• Provided records
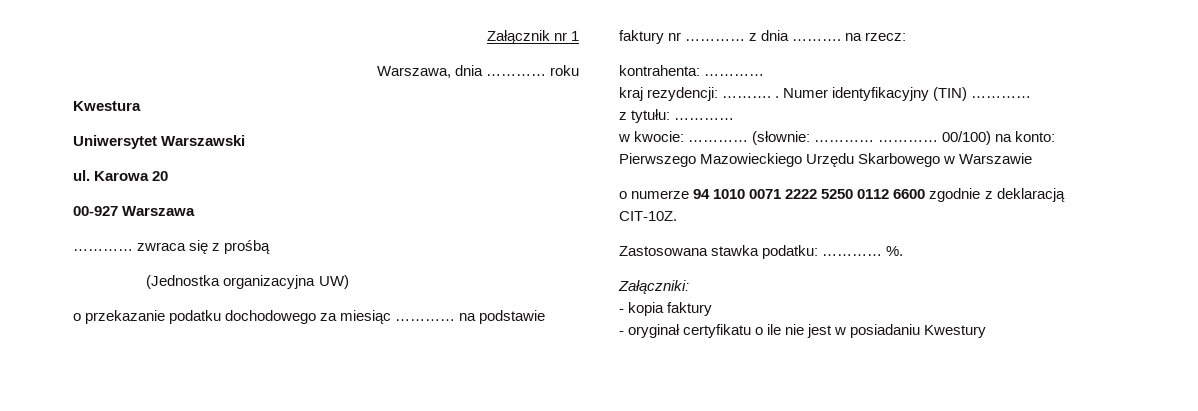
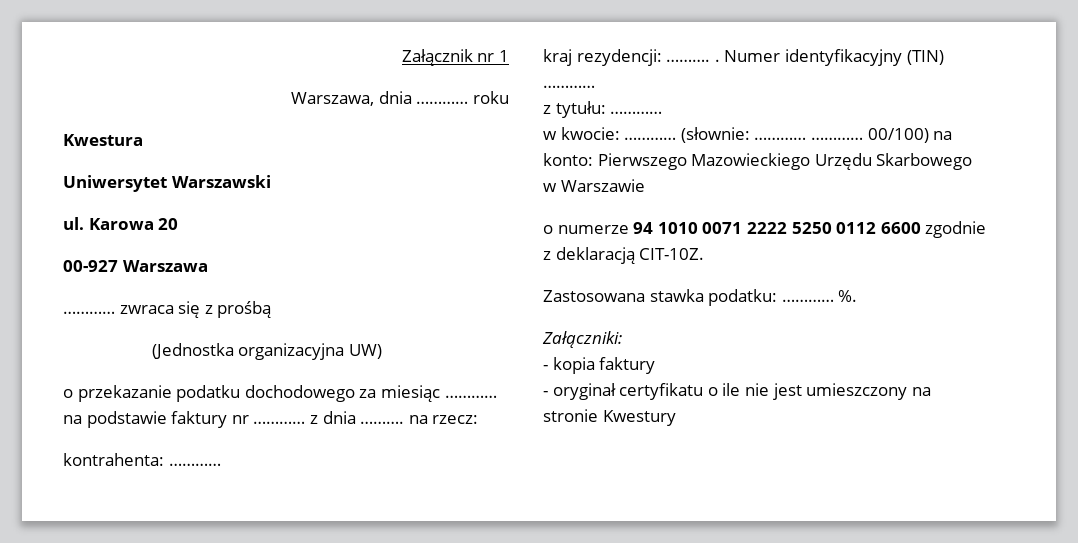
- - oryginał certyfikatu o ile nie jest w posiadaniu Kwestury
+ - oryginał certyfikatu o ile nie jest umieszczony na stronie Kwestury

--

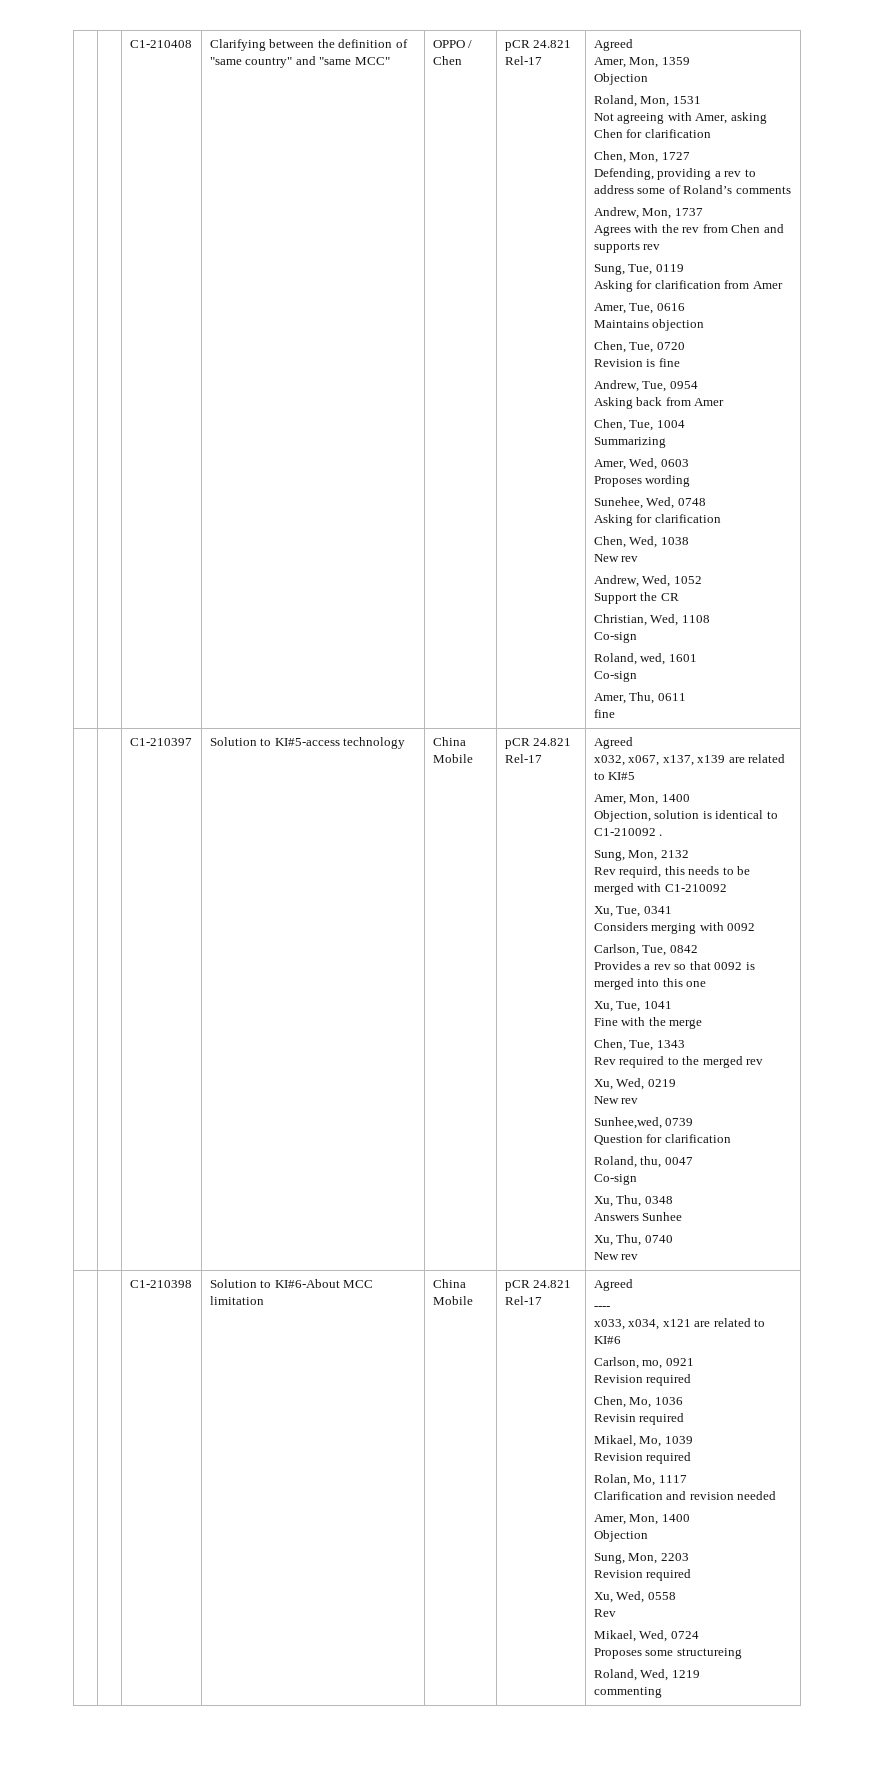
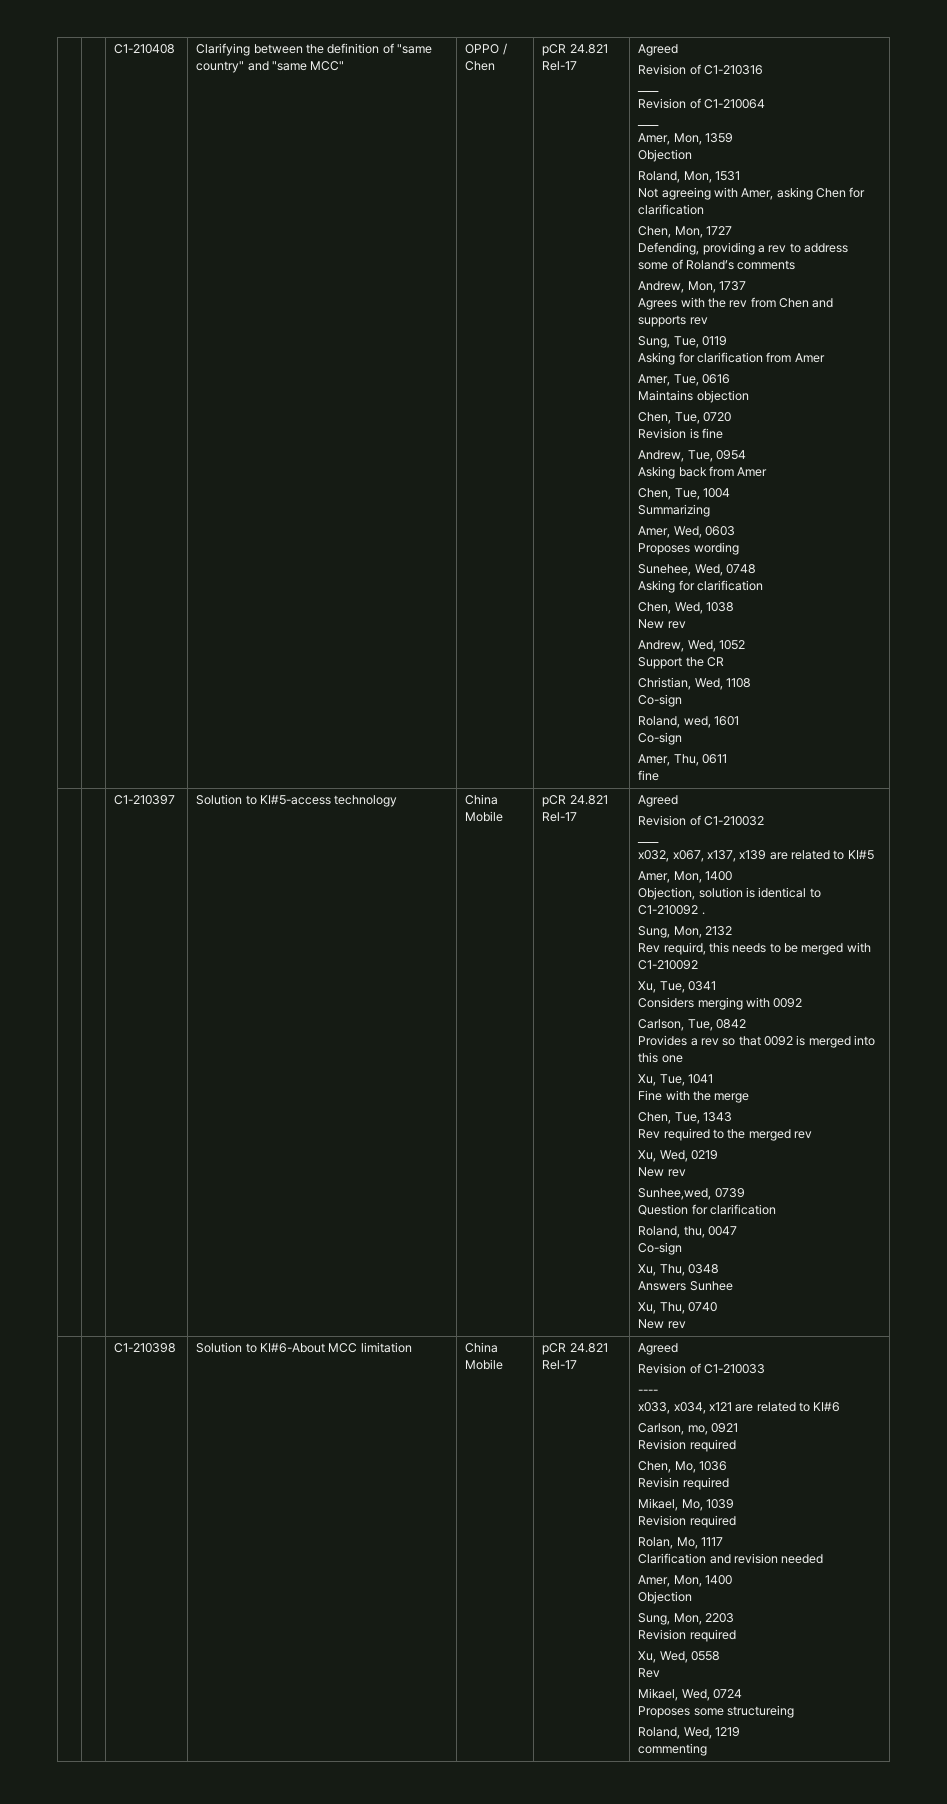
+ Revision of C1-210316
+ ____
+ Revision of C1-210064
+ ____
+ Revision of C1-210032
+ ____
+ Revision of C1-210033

---

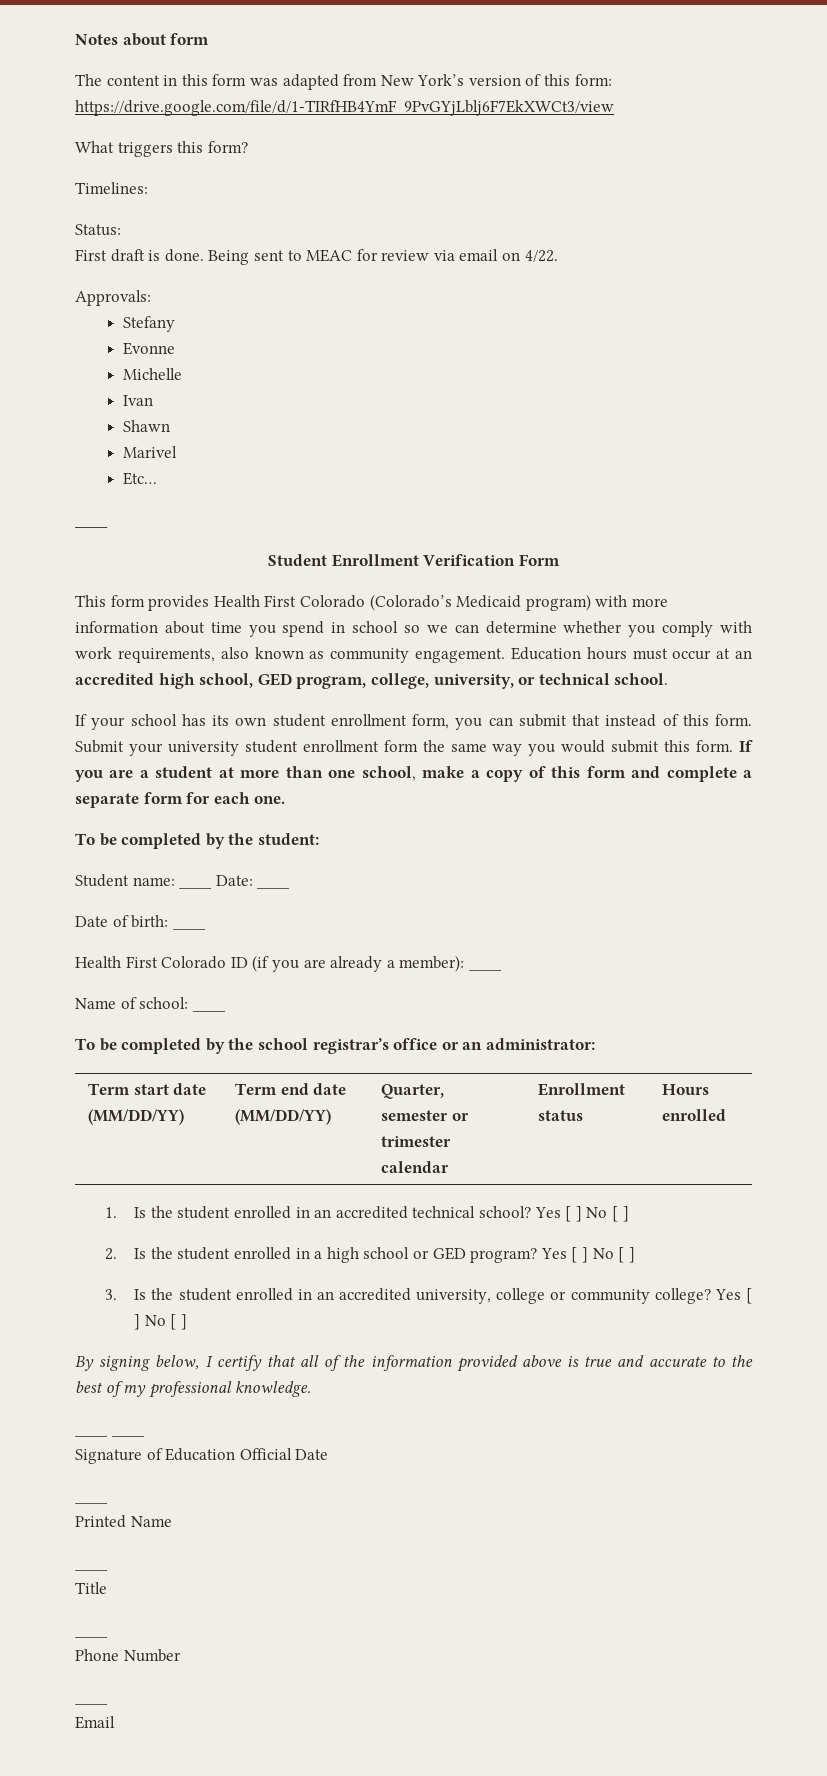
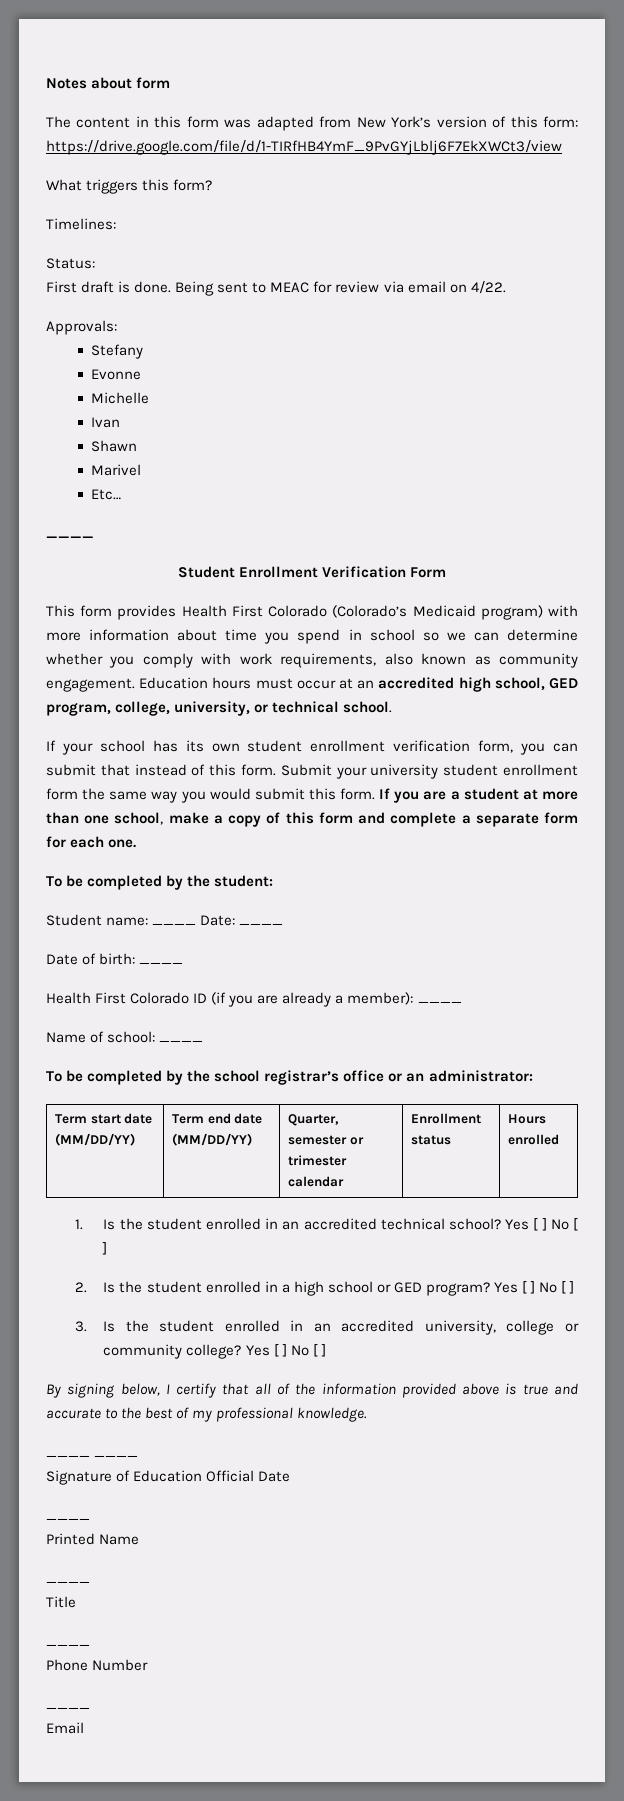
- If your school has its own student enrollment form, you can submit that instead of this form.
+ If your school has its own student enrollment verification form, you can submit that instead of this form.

• Prompt
I'd like the lines above from the one with "- If your school" up to and including the one with "student enrollment verification" copied exactly, with no other lines.

• Solution for this problem
- If your school has its own student enrollment form, you can submit that instead of this form.
+ If your school has its own student enrollment verification form, you can submit that instead of this form.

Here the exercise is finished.